### TRY IT
A complete answer includes every line below with the word "were".

### Revision tracking records
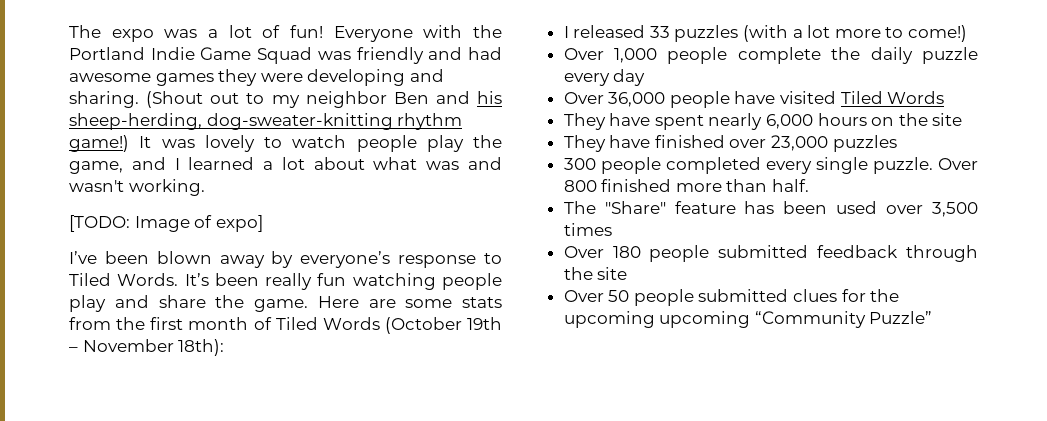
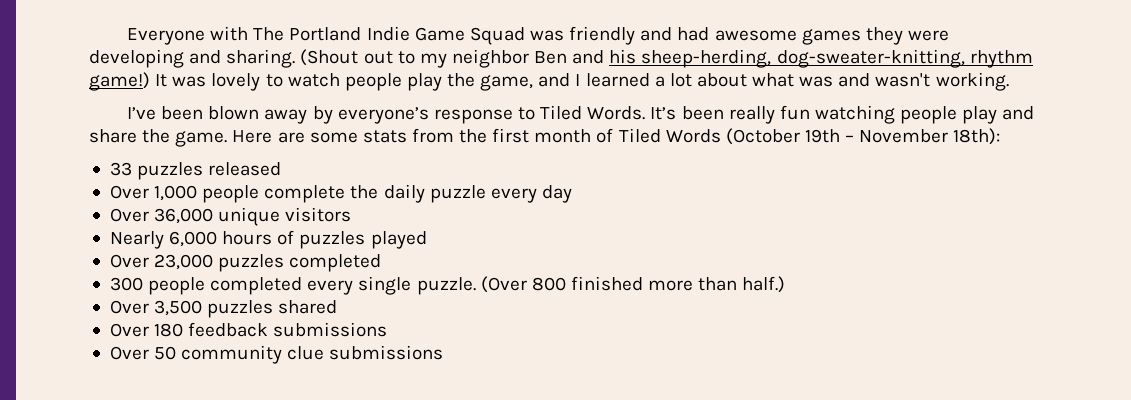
- The expo was a lot of fun! Everyone with the Portland Indie Game Squad was friendly and had awesome games they were developing and sharing.
+ Everyone with The Portland Indie Game Squad was friendly and had awesome games they were developing and sharing.
- (Shout out to my neighbor Ben and his sheep-herding, dog-sweater-knitting rhythm game!)
+ (Shout out to my neighbor Ben and his sheep-herding, dog-sweater-knitting, rhythm game!)
- [TODO: Image of expo]
- I released 33 puzzles (with a lot more to come!)
+ 33 puzzles released
- Over 36,000 people have visited Tiled Words
- They have spent nearly 6,000 hours on the site
- They have finished over 23,000 puzzles
+ Over 36,000 unique visitors
+ Nearly 6,000 hours of puzzles played
+ Over 23,000 puzzles completed
- Over 800 finished more than half.
- The "Share" feature has been used over 3,500 times
- Over 180 people submitted feedback through the site
- Over 50 people submitted clues for the upcoming upcoming “Community Puzzle”
+ (Over 800 finished more than half.)
+ Over 3,500 puzzles shared
+ Over 180 feedback submissions
+ Over 50 community clue submissions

### EXERCISE SOLUTION
- The expo was a lot of fun! Everyone with the Portland Indie Game Squad was friendly and had awesome games they were developing and sharing.
+ Everyone with The Portland Indie Game Squad was friendly and had awesome games they were developing and sharing.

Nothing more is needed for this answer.